Salita 6-5, Bouzkova non sembra volersi giocar tutto al tiebreak: il gioco finale si fa infinito e sono necessarie 7 palle break per chiudere, finalmente, un complicatissimo primo parziale.

La lotta non vien interrotta dal cambio campo: i game continuano ad allungarsi, chi al servizio non smette di comandare. Nel quinto e sesto gioco, break e contro break squarciano per un attimo il punteggio, lasciando poi spazio a cinque game consecutivi senza mai una chance per la giocatrice in risposta.
Proprio come nel parziale precedente, però, è il game che dovrebbe preannunciare il tiebreak a decider le sorti del set: alla terza occasione, Bouzkova concretizza break e match, dopo oltre due ore di gioco.
Ora, sfida alla qualificata Lee, verso la difesa del titolo.

[Q] D. Salkova b. [6] A. Ruzic 7-6(2) 6-4

Vittoria a sorpresa per la giocatrice numero 127 del mondo Dominika Salkova, trionfante in due set sulla sesta testa di serie del torneo Antonia Ruzic col punteggio di 7-6(2) 6-4 in un’ora e quaranta minuti di gioco.
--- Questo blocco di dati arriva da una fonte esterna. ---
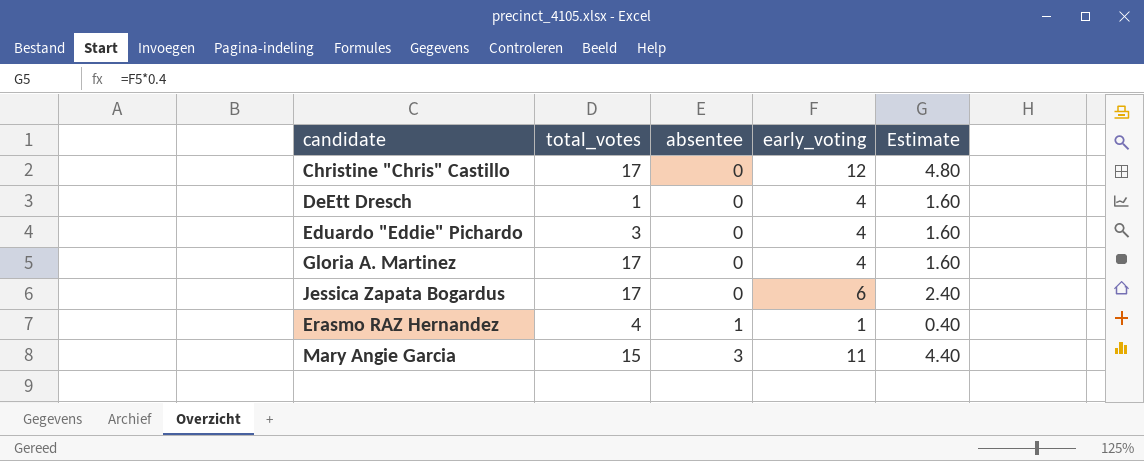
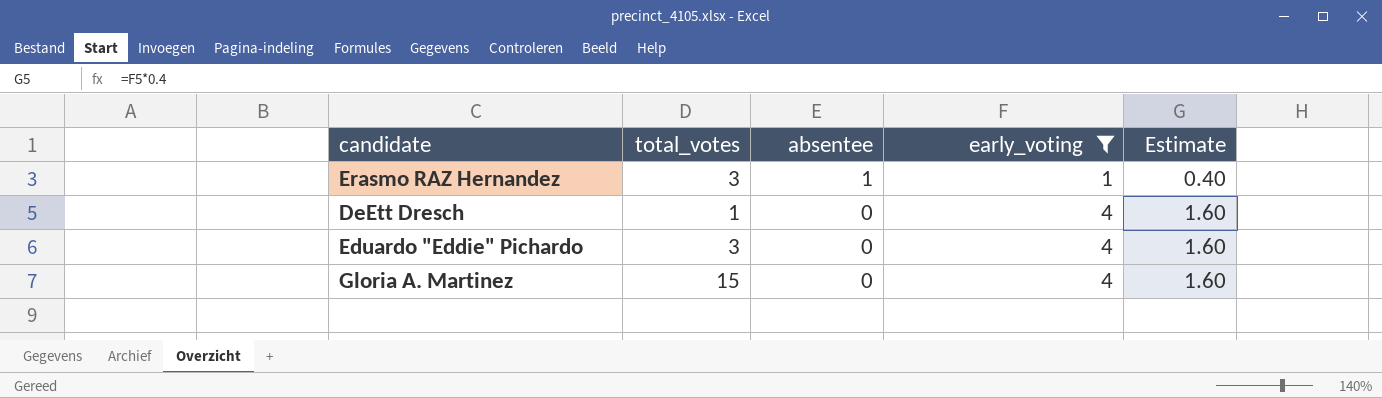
filter: none -> early_voting <= 4
row order: absentee ascending -> absentee descending
Erasmo RAZ Hernandez | total_votes: 4 -> 3
Gloria A. Martinez | total_votes: 17 -> 15

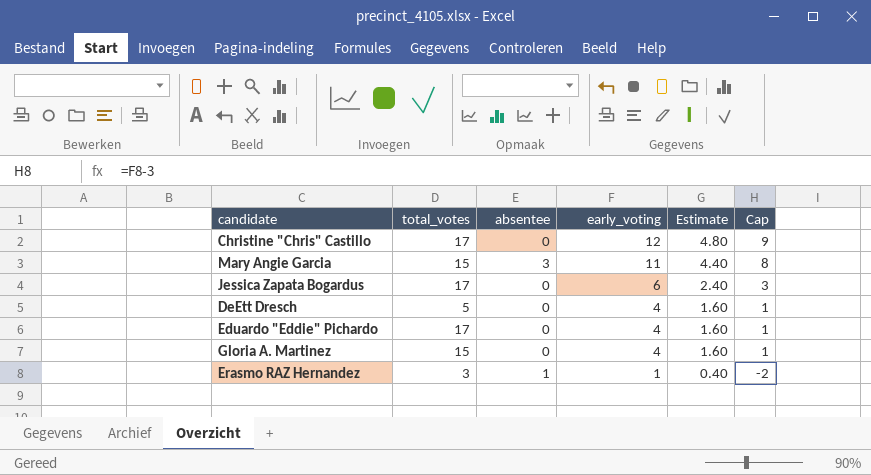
filter: early_voting <= 4 -> none
row order: absentee descending -> early_voting descending
column Cap | formula: none -> [early_voting] - 3
DeEtt Dresch | total_votes: 1 -> 5
Eduardo "Eddie" Pichardo | total_votes: 3 -> 17

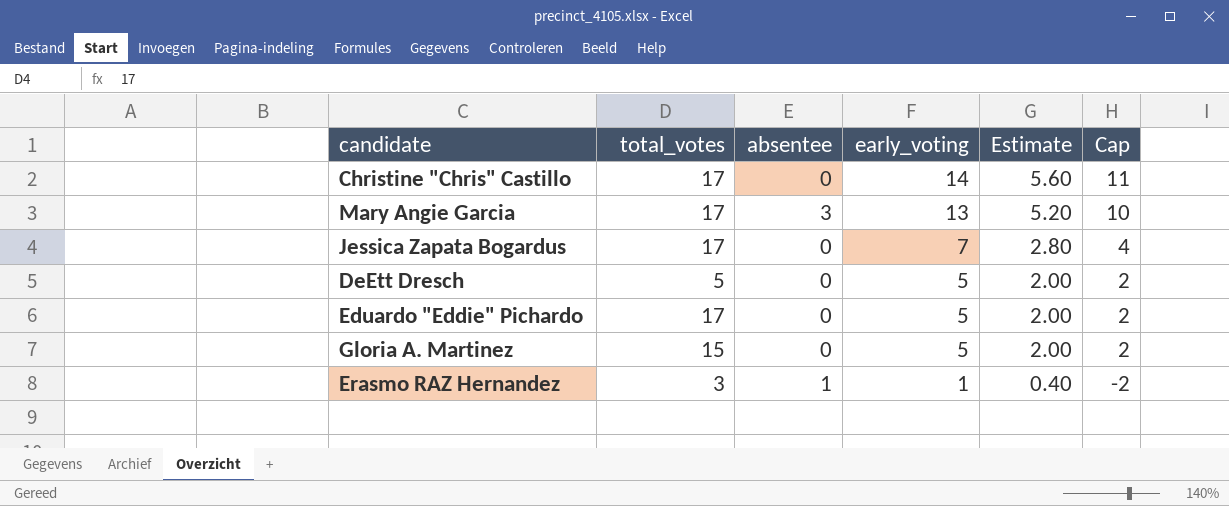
Christine "Chris" Castillo | early_voting: 12 -> 14
Christine "Chris" Castillo | Estimate: 4.80 -> 5.60
Christine "Chris" Castillo | Cap: 9 -> 11
Mary Angie Garcia | total_votes: 15 -> 17
Mary Angie Garcia | early_voting: 11 -> 13
Mary Angie Garcia | Estimate: 4.40 -> 5.20
Mary Angie Garcia | Cap: 8 -> 10
Jessica Zapata Bogardus | early_voting: 6 -> 7
Jessica Zapata Bogardus | Estimate: 2.40 -> 2.80
Jessica Zapata Bogardus | Cap: 3 -> 4
DeEtt Dresch | early_voting: 4 -> 5
DeEtt Dresch | Estimate: 1.60 -> 2.00
DeEtt Dresch | Cap: 1 -> 2
Eduardo "Eddie" Pichardo | early_voting: 4 -> 5
Eduardo "Eddie" Pichardo | Estimate: 1.60 -> 2.00
Eduardo "Eddie" Pichardo | Cap: 1 -> 2
Gloria A. Martinez | early_voting: 4 -> 5
Gloria A. Martinez | Estimate: 1.60 -> 2.00
Gloria A. Martinez | Cap: 1 -> 2

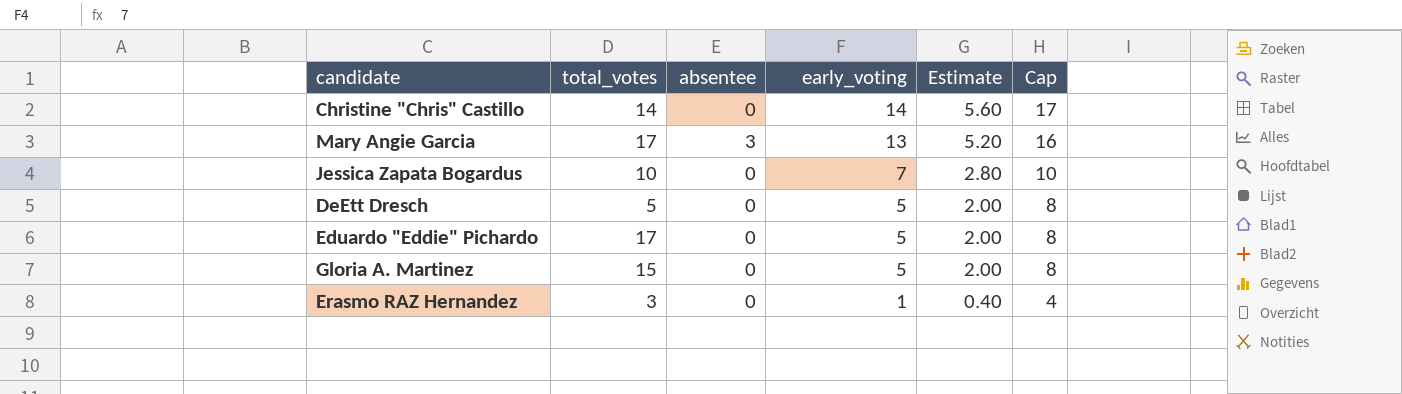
column Cap | formula: [early_voting] - 3 -> [early_voting] + 3
Christine "Chris" Castillo | total_votes: 17 -> 14
Jessica Zapata Bogardus | total_votes: 17 -> 10
Erasmo RAZ Hernandez | absentee: 1 -> 0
Poche chance per chi chiamato a servire nel primo set: i sei break equamente spartiti fra le due giocatrici impediscono un finale diverso dal tiebreak, dopo l’unico setpoint mancato nel dodicesimo game da Salkova.
Nel tiebreak i minibreak sono ben 8, ma questa volta il conteggio dice 4 a 2 in favore della giocatrice di casa.

Alla ripresa, Ruzic sembra voler far valere la propria miglior classifica: palla break a favore nel secondo game, ben gestita, però, dalla giocatrice avversaria.
Tutto vien deciso in pochi punti, in appena tre game: break, contro break, e altro break, a favore della già avanti di punteggio Salkova, ora a un passo da una clamorosa vittoria.
Ruzic prova a non mollare, in risposta per restare nel match va sopra 0-30, ma è presto costretta ad arrendersi: vince Salkova, prossima avversaria della francese Dodin.